The tooling we have for this problem is split into two camps, and neither one earns enough trust to plug into a commit pipeline.
Static analyzers like Semgrep, Bandit, and CodeQL match known patterns. They are fast, deterministic, and produce huge volumes of noise. Real teams stop reading the output after a few weeks. The signal-to-noise ratio collapses, the warnings stack up in CI, and the actual vulnerabilities get buried under a thousand low-confidence pattern matches that nobody triages.
LLM-based scanners are the new generation. They reason about code rather than match patterns. They can catch issues that don't fit any signature. But they hallucinate findings, invent line numbers that don't exist, paraphrase the vulnerable code instead of quoting it, and suggest fixes that don't compile because the model never looked at the actual function signature. Letting a hallucinating model anywhere near an automated commit button is how you end up with a production incident named after your tool.
We wanted to build the version that actually earns trust. An autonomous agent that finds real bugs, proposes real fixes that apply cleanly, and never touches your codebase without a human looking at exactly what is about to happen and clicking approve. The whole project is structured around one question: what does an LLM security agent need to look like for a senior engineer to actually let it open a PR on their repo?
What it does
Patch is a multi-agent security pipeline built on Nemotron 3 Super. It scans a codebase, identifies vulnerabilities, generates three different fixes for each one, walks the user through what would happen before anything happens, and only after human approval does it open a real pull request on GitHub. Every stage has guardrails. Every decision is logged. Every patch is verified against live source before it gets applied.
The system has five components, each doing one job well.

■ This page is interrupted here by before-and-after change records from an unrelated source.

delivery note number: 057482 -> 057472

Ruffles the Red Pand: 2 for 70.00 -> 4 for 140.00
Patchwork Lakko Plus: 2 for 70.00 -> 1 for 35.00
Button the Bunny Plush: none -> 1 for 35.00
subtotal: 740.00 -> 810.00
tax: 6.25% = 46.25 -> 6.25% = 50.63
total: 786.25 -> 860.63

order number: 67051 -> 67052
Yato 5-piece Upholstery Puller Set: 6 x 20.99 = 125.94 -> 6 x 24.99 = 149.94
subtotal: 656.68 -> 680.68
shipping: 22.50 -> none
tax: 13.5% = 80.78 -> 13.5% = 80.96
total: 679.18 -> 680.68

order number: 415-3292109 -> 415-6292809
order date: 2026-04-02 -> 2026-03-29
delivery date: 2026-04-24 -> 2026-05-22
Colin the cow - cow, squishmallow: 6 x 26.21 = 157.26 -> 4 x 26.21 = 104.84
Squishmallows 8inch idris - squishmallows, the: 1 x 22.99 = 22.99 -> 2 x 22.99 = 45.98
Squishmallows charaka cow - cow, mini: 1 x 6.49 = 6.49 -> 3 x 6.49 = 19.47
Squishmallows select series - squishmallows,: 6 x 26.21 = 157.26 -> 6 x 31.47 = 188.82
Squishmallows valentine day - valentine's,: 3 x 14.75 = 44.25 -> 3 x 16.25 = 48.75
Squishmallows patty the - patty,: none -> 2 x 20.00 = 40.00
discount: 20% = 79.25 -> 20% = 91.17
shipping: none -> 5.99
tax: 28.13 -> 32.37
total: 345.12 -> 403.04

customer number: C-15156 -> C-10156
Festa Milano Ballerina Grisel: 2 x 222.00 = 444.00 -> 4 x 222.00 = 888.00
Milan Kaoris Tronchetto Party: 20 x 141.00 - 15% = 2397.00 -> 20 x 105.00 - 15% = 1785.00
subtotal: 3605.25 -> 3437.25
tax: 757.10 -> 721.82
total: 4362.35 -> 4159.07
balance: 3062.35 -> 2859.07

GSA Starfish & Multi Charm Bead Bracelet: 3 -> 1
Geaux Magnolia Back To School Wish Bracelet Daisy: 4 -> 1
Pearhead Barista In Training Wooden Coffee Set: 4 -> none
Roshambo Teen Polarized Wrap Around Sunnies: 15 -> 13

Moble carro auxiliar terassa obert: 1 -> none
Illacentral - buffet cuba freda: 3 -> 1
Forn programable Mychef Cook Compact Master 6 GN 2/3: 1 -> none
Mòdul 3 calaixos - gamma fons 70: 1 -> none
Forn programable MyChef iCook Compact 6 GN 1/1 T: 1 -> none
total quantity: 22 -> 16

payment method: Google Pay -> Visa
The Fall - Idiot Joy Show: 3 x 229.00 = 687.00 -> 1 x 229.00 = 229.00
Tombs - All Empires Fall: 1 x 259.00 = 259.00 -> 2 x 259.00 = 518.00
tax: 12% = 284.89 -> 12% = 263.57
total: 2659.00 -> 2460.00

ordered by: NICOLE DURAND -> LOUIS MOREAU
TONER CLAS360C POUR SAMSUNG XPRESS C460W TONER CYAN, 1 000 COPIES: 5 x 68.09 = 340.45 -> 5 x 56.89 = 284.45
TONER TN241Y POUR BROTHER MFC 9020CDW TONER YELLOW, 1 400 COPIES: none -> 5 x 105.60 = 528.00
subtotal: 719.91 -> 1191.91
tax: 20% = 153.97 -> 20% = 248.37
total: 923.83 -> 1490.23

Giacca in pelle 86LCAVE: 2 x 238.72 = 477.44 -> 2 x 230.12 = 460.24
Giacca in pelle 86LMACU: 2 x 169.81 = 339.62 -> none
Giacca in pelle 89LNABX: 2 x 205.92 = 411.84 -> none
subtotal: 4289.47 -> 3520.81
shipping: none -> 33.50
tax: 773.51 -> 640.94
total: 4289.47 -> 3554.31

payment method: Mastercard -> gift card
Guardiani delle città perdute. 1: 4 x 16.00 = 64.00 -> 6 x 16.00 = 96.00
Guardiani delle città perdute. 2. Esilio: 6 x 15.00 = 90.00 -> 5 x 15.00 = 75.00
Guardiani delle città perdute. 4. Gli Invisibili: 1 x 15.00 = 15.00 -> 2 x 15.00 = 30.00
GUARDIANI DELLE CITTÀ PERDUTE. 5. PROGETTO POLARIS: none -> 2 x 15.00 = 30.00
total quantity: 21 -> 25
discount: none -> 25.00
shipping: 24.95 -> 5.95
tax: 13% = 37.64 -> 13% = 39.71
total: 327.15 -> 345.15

The detection agent walks a target repository and identifies vulnerabilities in first-party code. The walker filters out vendored dependencies, build artifacts, binary files, and anything too large to reason about. The prompt builder turns each surviving file into a structured question for Nemotron, including a strict JSON schema, the severity rubric, the closed list of allowed vulnerability categories, and the file content with line numbers. The model client wraps the NIM connection. The pipeline orchestrates everything and runs the anti-hallucination guard. Any finding where Nemotron cannot quote the vulnerable lines character-for-character from the source gets dropped before it ever reaches the database. What survives is guaranteed to be structurally valid and grounded in real code.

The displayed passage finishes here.